Когда он приплелся домой, мать, сжав в полоску тонкую губы, тут же занялась его ссадинами и синяками. Покончив с врачеванием, она выписала ему пару хороших подзатыльников и устроила настоящий допрос. Пуйдж прятал глаза и молчал.

– Все из-за этой вертихвостки, Монсе – не иначе! – поняв, что ничего не добьется, заключила она. Вот уж эти матери: всегда все знают, и даже пытаться что-то утаить от них – бесполезно!

Наутро (была суббота, выходной) Пуйдж проснулся не от боли, нет, хотя ныла и страдала каждая клетка тела – от безысходности. Страшное и странное это дело – просыпаться от безысходности: когда открываешь глаза и понимаешь, что не рад свежему дню, и лучше бы этому дню не начинаться вовсе! Такое с ним случилось впервые – и новое это знание не порадовало.

До того мирок Пуйджа, как и положено в его возрасте, был устроен просто и делился на черное и белое, друзей и врагов, можно и нельзя, хорошее и плохое – сейчас же все изменилось. Он понимал, что пережить еще одну пытку от Моралеса будет просто не в силах – но точно так же знал наверное, что в понедельник вновь пойдет провожать Монсе, и не сделать этого тоже не сможет. Одним словом, ни черное, ни белое никуда не годились – требовалось придумать что-то другое.

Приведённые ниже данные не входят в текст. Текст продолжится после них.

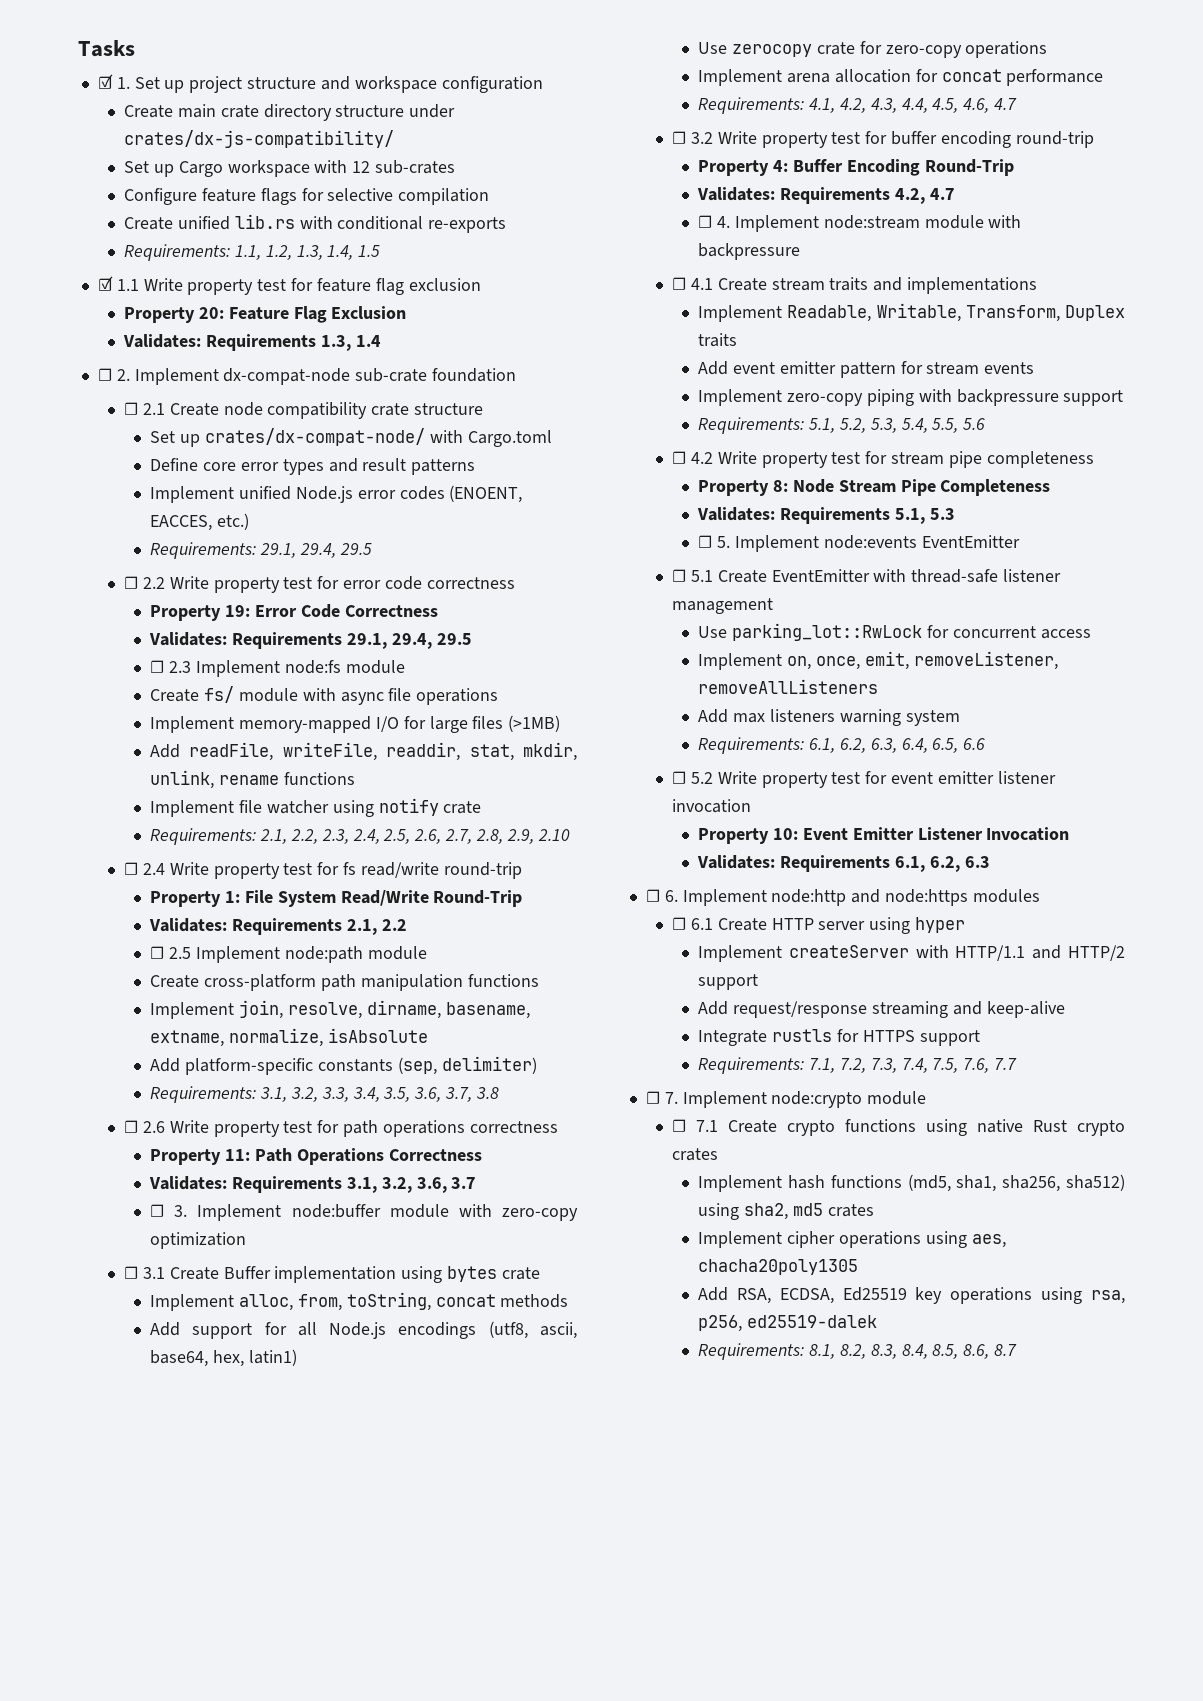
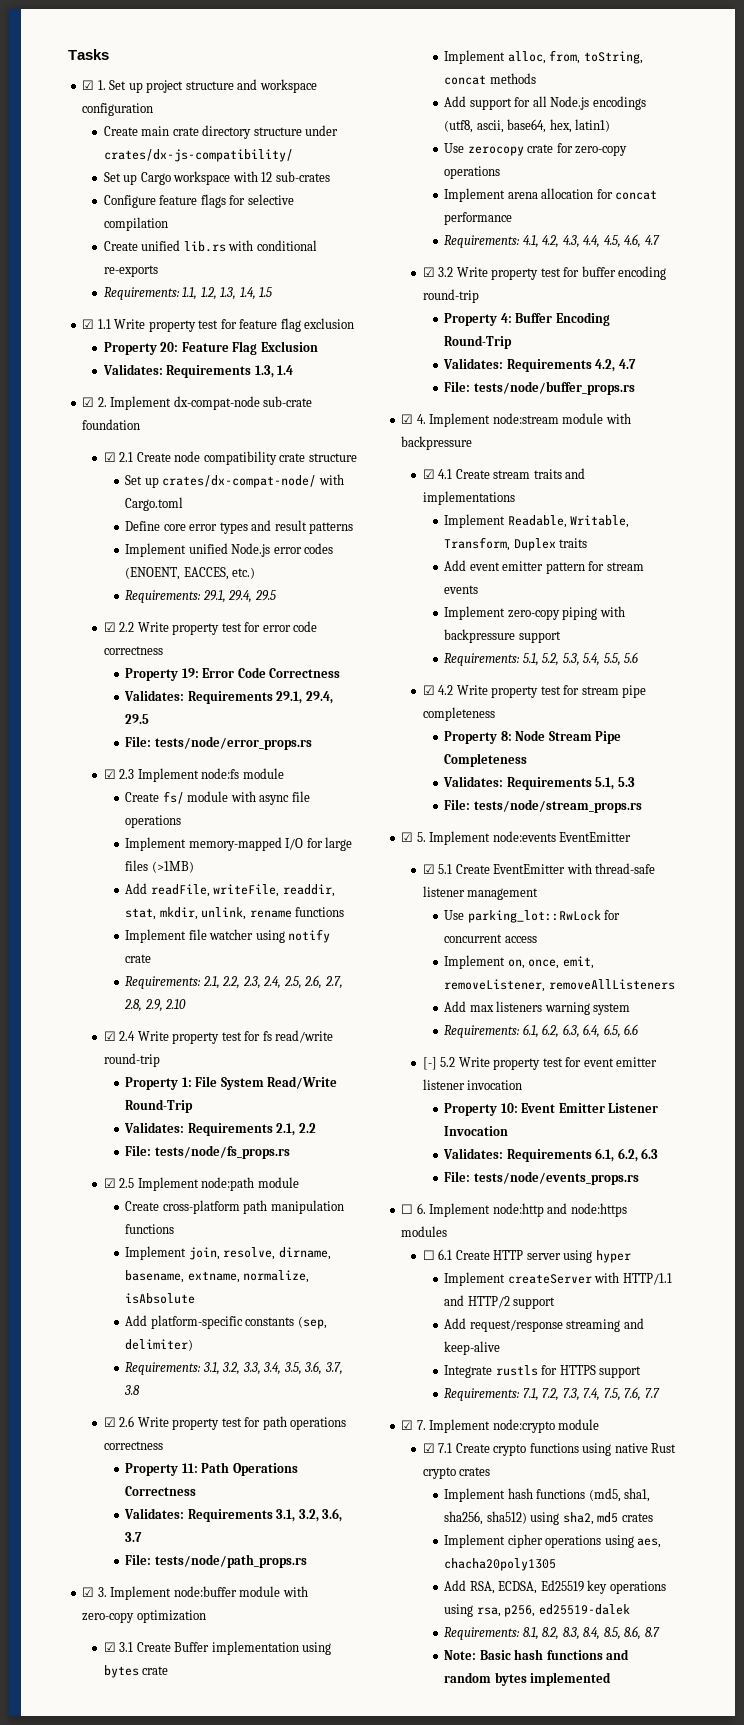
- ☐ 2. Implement dx-compat-node sub-crate foundation
+ ☑ 2. Implement dx-compat-node sub-crate foundation
- ☐ 2.1 Create node compatibility crate structure
+ ☑ 2.1 Create node compatibility crate structure
- ☐ 2.2 Write property test for error code correctness
+ ☑ 2.2 Write property test for error code correctness
- ☐ 2.3 Implement node:fs module
+ File: tests/node/error_props.rs
+ ☑ 2.3 Implement node:fs module
- ☐ 2.4 Write property test for fs read/write round-trip
+ ☑ 2.4 Write property test for fs read/write round-trip
- ☐ 2.5 Implement node:path module
+ File: tests/node/fs_props.rs
+ ☑ 2.5 Implement node:path module
- ☐ 2.6 Write property test for path operations correctness
+ ☑ 2.6 Write property test for path operations correctness
- ☐ 3. Implement node:buffer module with zero-copy optimization
+ File: tests/node/path_props.rs
+ ☑ 3. Implement node:buffer module with zero-copy optimization
- ☐ 3.1 Create Buffer implementation using bytes crate
+ ☑ 3.1 Create Buffer implementation using bytes crate
- ☐ 3.2 Write property test for buffer encoding round-trip
+ ☑ 3.2 Write property test for buffer encoding round-trip
- ☐ 4. Implement node:stream module with backpressure
+ File: tests/node/buffer_props.rs
+ ☑ 4. Implement node:stream module with backpressure
- ☐ 4.1 Create stream traits and implementations
+ ☑ 4.1 Create stream traits and implementations
- ☐ 4.2 Write property test for stream pipe completeness
+ ☑ 4.2 Write property test for stream pipe completeness
- ☐ 5. Implement node:events EventEmitter
+ File: tests/node/stream_props.rs
+ ☑ 5. Implement node:events EventEmitter
- ☐ 5.1 Create EventEmitter with thread-safe listener management
+ ☑ 5.1 Create EventEmitter with thread-safe listener management
- ☐ 5.2 Write property test for event emitter listener invocation
+ [-] 5.2 Write property test for event emitter listener invocation
+ File: tests/node/events_props.rs
- ☐ 7. Implement node:crypto module
+ ☑ 7. Implement node:crypto module
- ☐ 7.1 Create crypto functions using native Rust crypto crates
+ ☑ 7.1 Create crypto functions using native Rust crypto crates
+ Note: Basic hash functions and random bytes implemented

Он мучился целый день, думал, думал, страдал неимоверно – так, что даже мать, сердившаяся на него со вчерашнего, повздыхала на разные лады, разлохматила ему волосы, прижала к себе, поцеловала в макушку нежней обычного и дала за обедом второй кусок пирога – а к вечеру, наконец, придумал.

Если долго думать, всегда что-нибудь да придумаешь! Таким уж он был, с самого детства: соображал долго, туго и медленно; забирался не пойми зачем в непролазные заросли терновника в двух шагах от давно проторенной тропы – но, придя своими замысловатыми окольными путями к определенному решению, держался его неуклонно.

Вечером, когда мать и отец закрылись в своей крохотный темной спальне – легли спать, он пробрался в кладовку, где под газовым котлом пылился обшарпанный деревянный сундук. В сундуке по традиции хранился тот хлам, который и не нужен уж, вроде бы, ни для чего – а и выкинуть жаль!